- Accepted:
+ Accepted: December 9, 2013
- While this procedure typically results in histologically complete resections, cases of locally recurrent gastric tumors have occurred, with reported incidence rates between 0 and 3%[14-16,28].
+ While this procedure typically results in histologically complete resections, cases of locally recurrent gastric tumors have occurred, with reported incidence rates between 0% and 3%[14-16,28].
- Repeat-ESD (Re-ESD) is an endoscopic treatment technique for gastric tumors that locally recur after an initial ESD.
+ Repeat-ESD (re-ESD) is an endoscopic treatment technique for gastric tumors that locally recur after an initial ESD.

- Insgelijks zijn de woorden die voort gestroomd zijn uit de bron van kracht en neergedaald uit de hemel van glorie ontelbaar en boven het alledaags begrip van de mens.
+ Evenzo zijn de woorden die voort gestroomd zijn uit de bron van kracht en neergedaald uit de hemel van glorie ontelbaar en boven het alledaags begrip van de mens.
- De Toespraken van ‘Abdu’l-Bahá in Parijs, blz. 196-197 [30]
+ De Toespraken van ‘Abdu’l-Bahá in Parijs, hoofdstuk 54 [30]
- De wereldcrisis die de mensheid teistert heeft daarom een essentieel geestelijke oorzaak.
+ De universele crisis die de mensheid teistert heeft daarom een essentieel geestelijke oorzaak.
--------------------------------
The response must consist of all the data, reproduced without alteration.

Result for this exercise:
- Accepted:
+ Accepted: December 9, 2013
- While this procedure typically results in histologically complete resections, cases of locally recurrent gastric tumors have occurred, with reported incidence rates between 0 and 3%[14-16,28].
+ While this procedure typically results in histologically complete resections, cases of locally recurrent gastric tumors have occurred, with reported incidence rates between 0% and 3%[14-16,28].
- Repeat-ESD (Re-ESD) is an endoscopic treatment technique for gastric tumors that locally recur after an initial ESD.
+ Repeat-ESD (re-ESD) is an endoscopic treatment technique for gastric tumors that locally recur after an initial ESD.

- Insgelijks zijn de woorden die voort gestroomd zijn uit de bron van kracht en neergedaald uit de hemel van glorie ontelbaar en boven het alledaags begrip van de mens.
+ Evenzo zijn de woorden die voort gestroomd zijn uit de bron van kracht en neergedaald uit de hemel van glorie ontelbaar en boven het alledaags begrip van de mens.
- De Toespraken van ‘Abdu’l-Bahá in Parijs, blz. 196-197 [30]
+ De Toespraken van ‘Abdu’l-Bahá in Parijs, hoofdstuk 54 [30]
- De wereldcrisis die de mensheid teistert heeft daarom een essentieel geestelijke oorzaak.
+ De universele crisis die de mensheid teistert heeft daarom een essentieel geestelijke oorzaak.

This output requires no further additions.